Durant la dernière section qui descend jusqu'à la ligne d'arrivée, j'entends des encouragements de spectateurs derrière moi. Je me retourne, le coureur au chandail noir est là! Impossible, j'avais tellement d'avance! Il doit être à 400-500 mètres derrière moi. Je n'ai plus de jus et je commence à me résigner que je vais me faire passer à la toute fin. Ça devait faire 45 minutes que je courais seul, sans personne en vue ni en avant, ni en arrière de moi.
Moins de 1 km, le sentier est très technique. Plusieurs petits ponts en bois. J'ai les chevilles qui virent sur les côtés dans les descentes remplies de roches tellement mes jambes sont épuisées. En quittant l'avant dernier point, j'entends le coureur en arrière de moi embarquer dessus. 10 mètres en arrière de moi. Je décide alors de garder mes énergies et le laisser me rejoindre jusqu'à la toute dernière portion en terre battue, avec peu d'obstacles. Je serai davantage dans mon élément de coureur sur route pour donner tout ce que j'ai.

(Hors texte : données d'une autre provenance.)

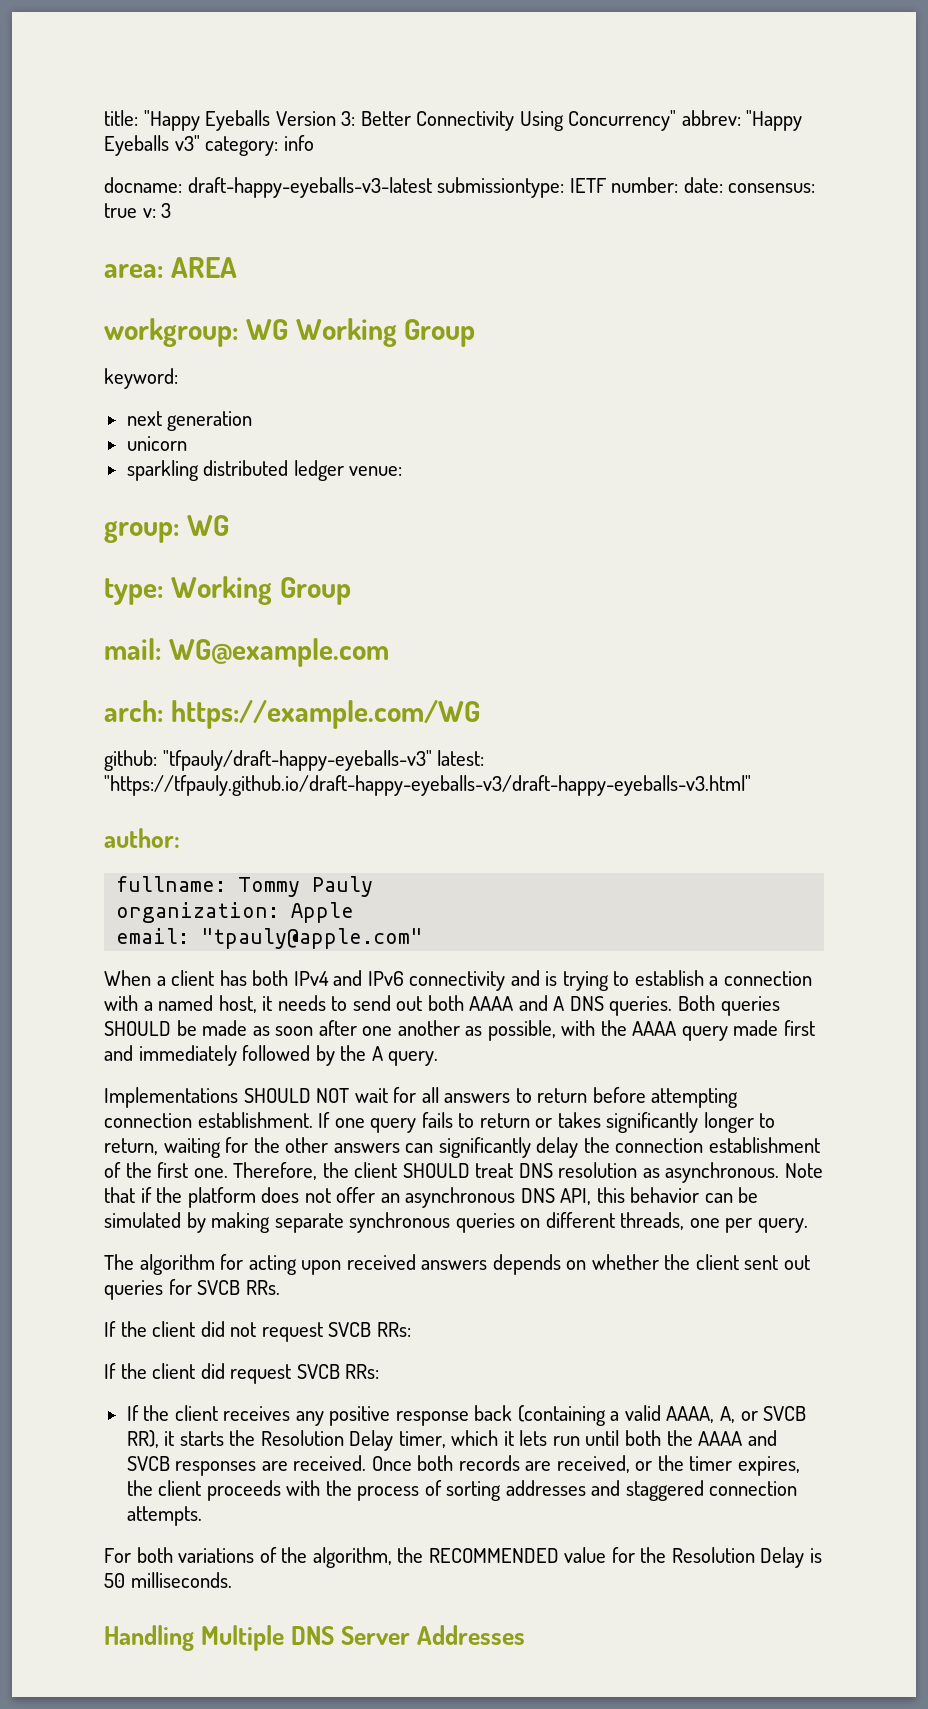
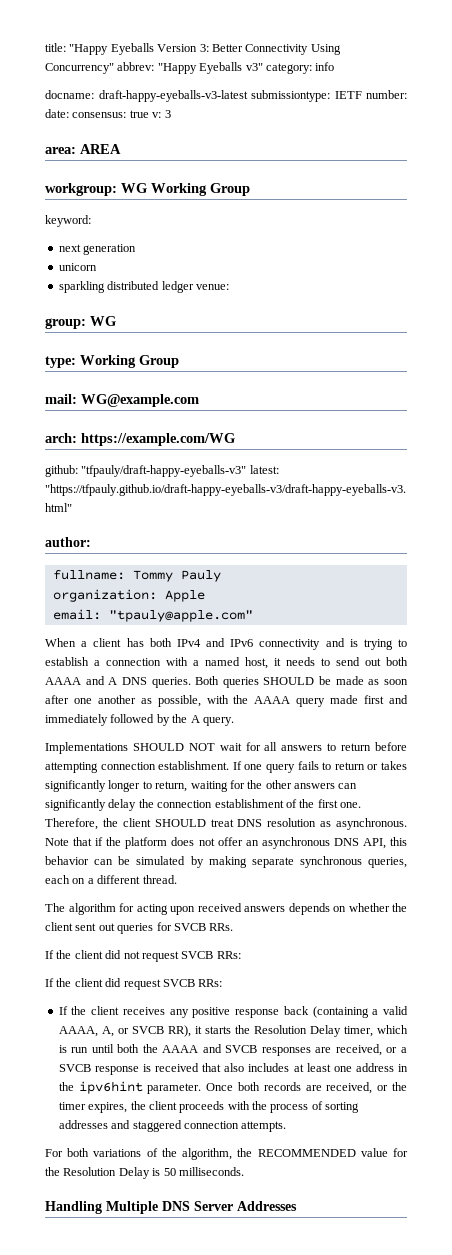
- Note that if the platform does not offer an asynchronous DNS API, this behavior can be simulated by making separate synchronous queries on different threads, one per query.
+ Note that if the platform does not offer an asynchronous DNS API, this behavior can be simulated by making separate synchronous queries, each on a different thread.
- If the client receives any positive response back (containing a valid AAAA, A, or SVCB RR), it starts the Resolution Delay timer, which it lets run until both the AAAA and SVCB responses are received.
+ If the client receives any positive response back (containing a valid AAAA, A, or SVCB RR), it starts the Resolution Delay timer, which is run until both the AAAA and SVCB responses are received, or a SVCB response is received that also includes at least one address in the ipv6hint parameter.

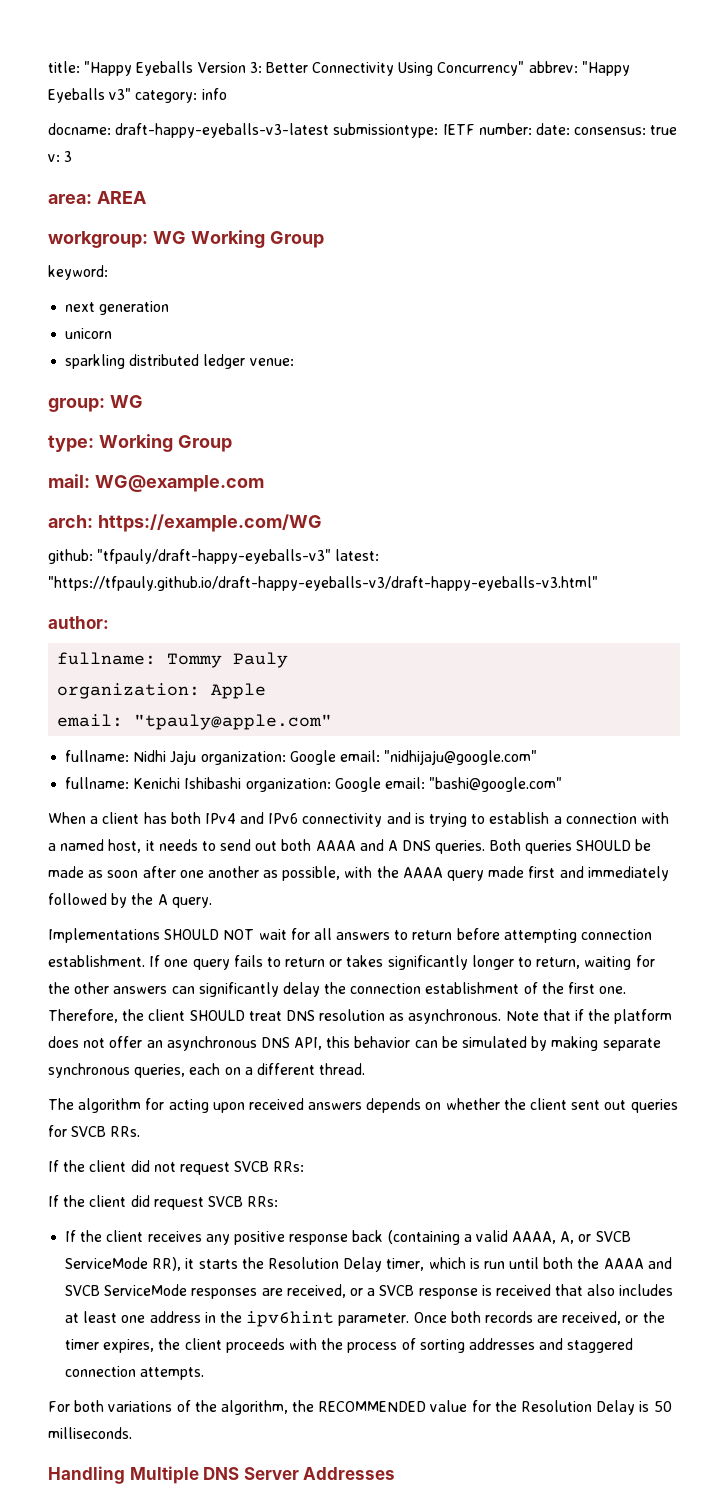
+ fullname: Nidhi Jaju organization: Google email: "nidhijaju@google.com"
+ fullname: Kenichi Ishibashi organization: Google email: "bashi@google.com"
- If the client receives any positive response back (containing a valid AAAA, A, or SVCB RR), it starts the Resolution Delay timer, which is run until both the AAAA and SVCB responses are received, or a SVCB response is received that also includes at least one address in the ipv6hint parameter.
+ If the client receives any positive response back (containing a valid AAAA, A, or SVCB ServiceMode RR), it starts the Resolution Delay timer, which is run until both the AAAA and SVCB ServiceMode responses are received, or a SVCB response is received that also includes at least one address in the ipv6hint parameter.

Dernière petite descente et dernier pont à 4 marches à passer par dessus la rivière. C'est maintenant ou jamais. Je décide d'écraser la pédale. J'arrive au pont et je skip les 4 marches d'un coup. Les 4 marches pour descendre du pont aussi. J'accélère au maximum. Pace de 4 min 30 dans une portion où j'allais normalement à 6 min du kilomètre. Fréquence à 185 bpm. Je n'ai aucune idée si je vais pouvoir tenir ça longtemps, encore moins si je pourrai le faire jusqu'à la fin ou si je vais casser et me faire dépasser. J'en ai pour peut-être 90 secondes avant de terminer ma course. Pas question qu'il l'ait facile s'il veut me dépasser.
Je vole par dessus les trous d'eau, les racines et les roches. Je coupe les courbes en maximum. Je vois le sentier au loin qui sort du bois pour déboucher sur l'aire de départ. En sortant du bois je regarde en arrière pour voir où l'autre coureur est rendu. Je ne le vois plus!!!

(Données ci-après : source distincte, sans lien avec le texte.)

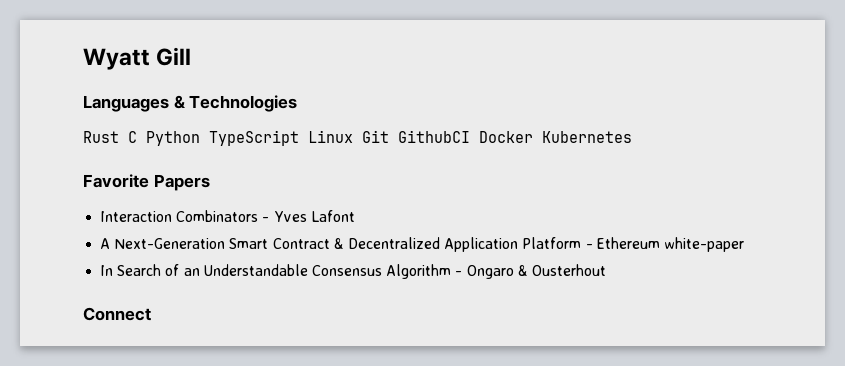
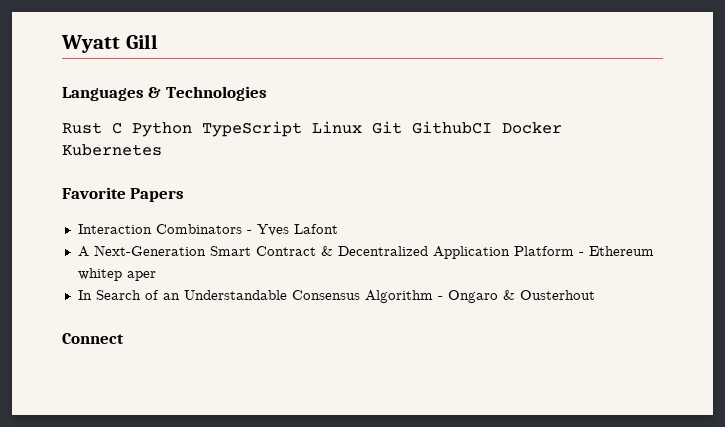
- A Next-Generation Smart Contract & Decentralized Application Platform - Ethereum white-paper
+ A Next-Generation Smart Contract & Decentralized Application Platform - Ethereum whitep aper

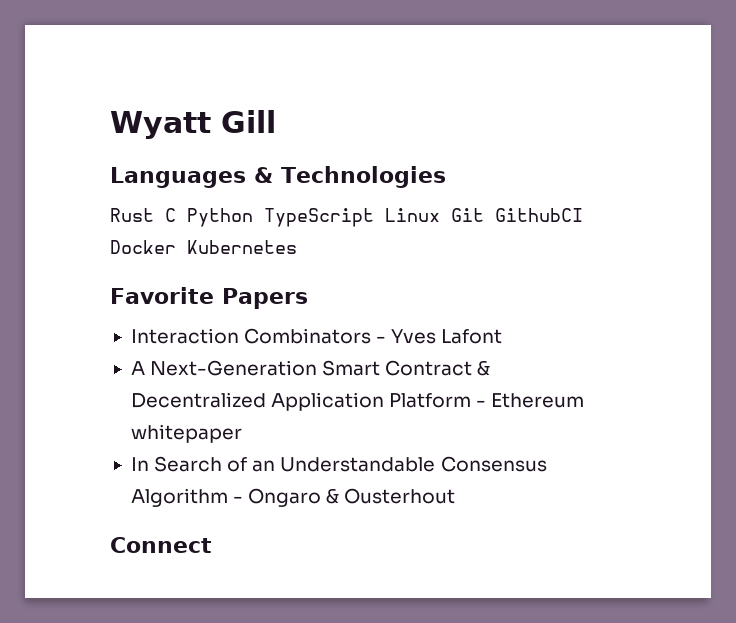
- A Next-Generation Smart Contract & Decentralized Application Platform - Ethereum whitep aper
+ A Next-Generation Smart Contract & Decentralized Application Platform - Ethereum whitepaper

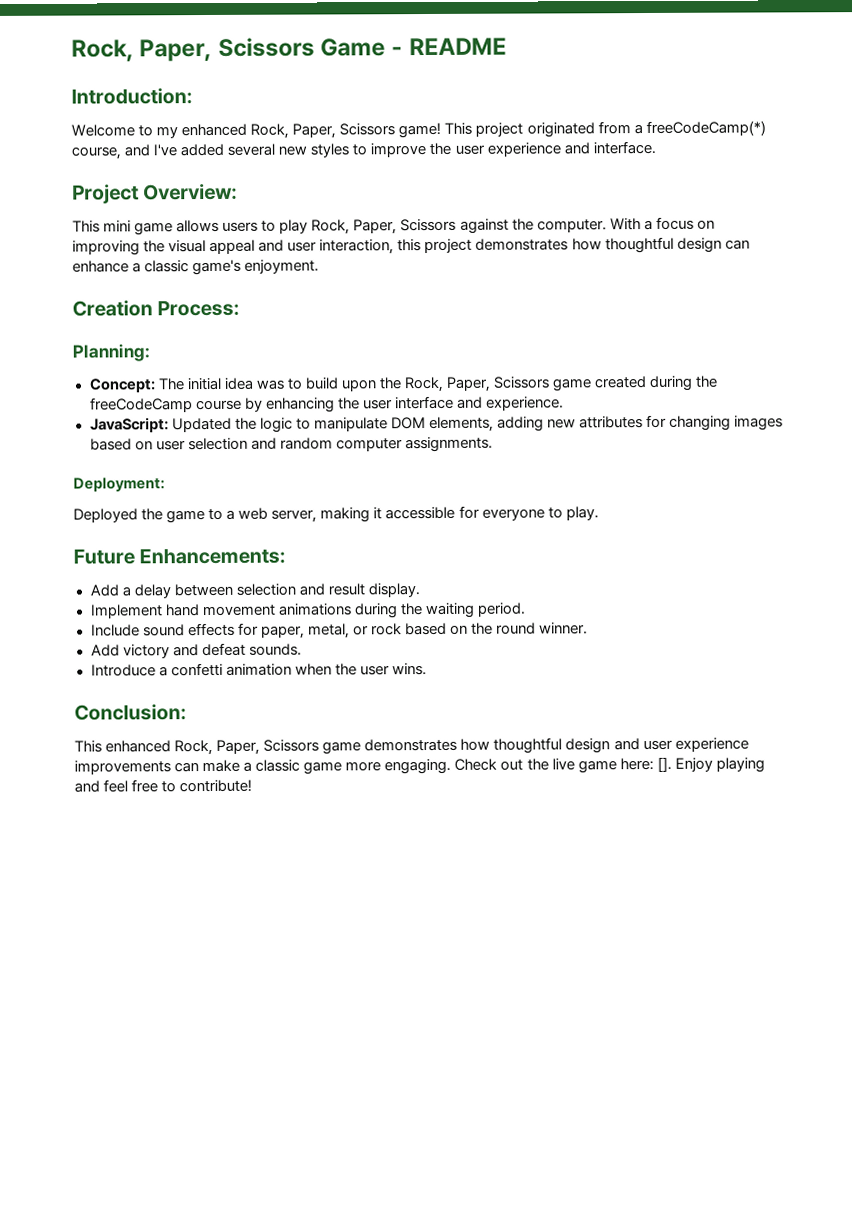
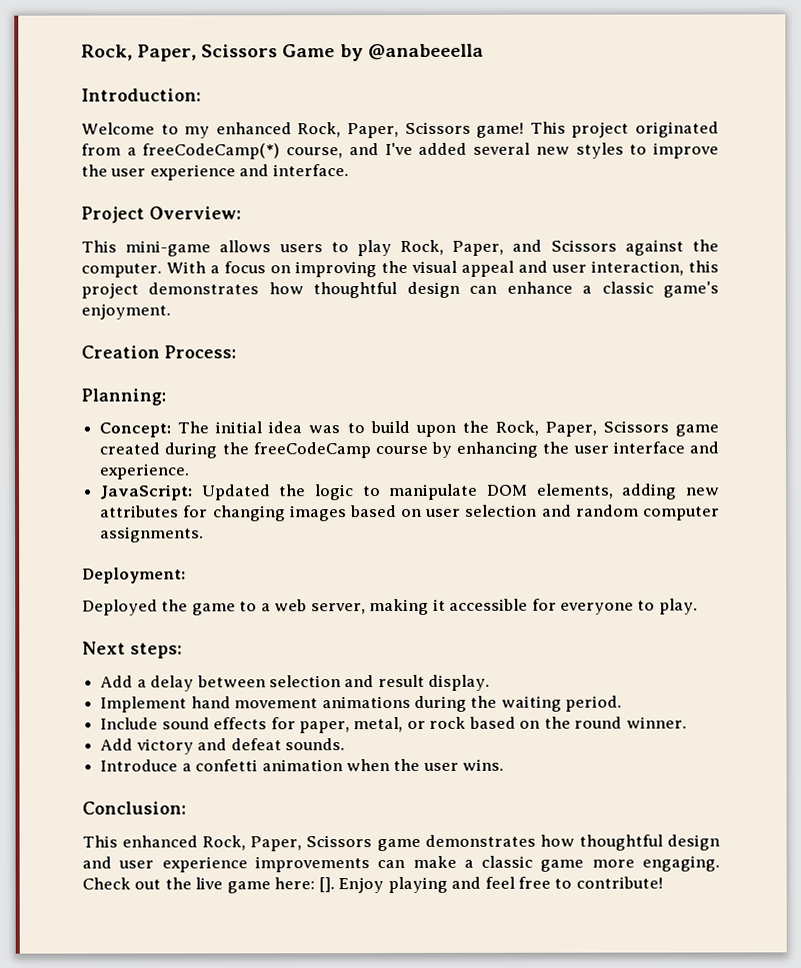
- Rock, Paper, Scissors Game - README
+ Rock, Paper, Scissors Game by @anabeeella
- This mini game allows users to play Rock, Paper, Scissors against the computer.
+ This mini-game allows users to play Rock, Paper, and Scissors against the computer.
- Future Enhancements:
+ Next steps:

Je franchi la ligne d'arrivée brûlé raide. Je me couche au sol. Le coureur au chandail noir termine et vient me voir, me taper dans la main, pour me dire que j'étais une machine, que j'ai terminé en force ça a aucun sens. Son ami arrive, il me pointe en me disant que lui (moi!!) c'est une machine.
J'ai terminé 11e sur 20, ce qui n'est pas super impressionnant. 25 minutes derrière le gars en première place. Grosse volée. Malgré ma peur et mon sentiment d'imposteur avec ces coureurs qui m'impressionnaient tant à la ligne de départ, il semblerait que je suis une machine aux yeux de l'un d'entre eux! Wow!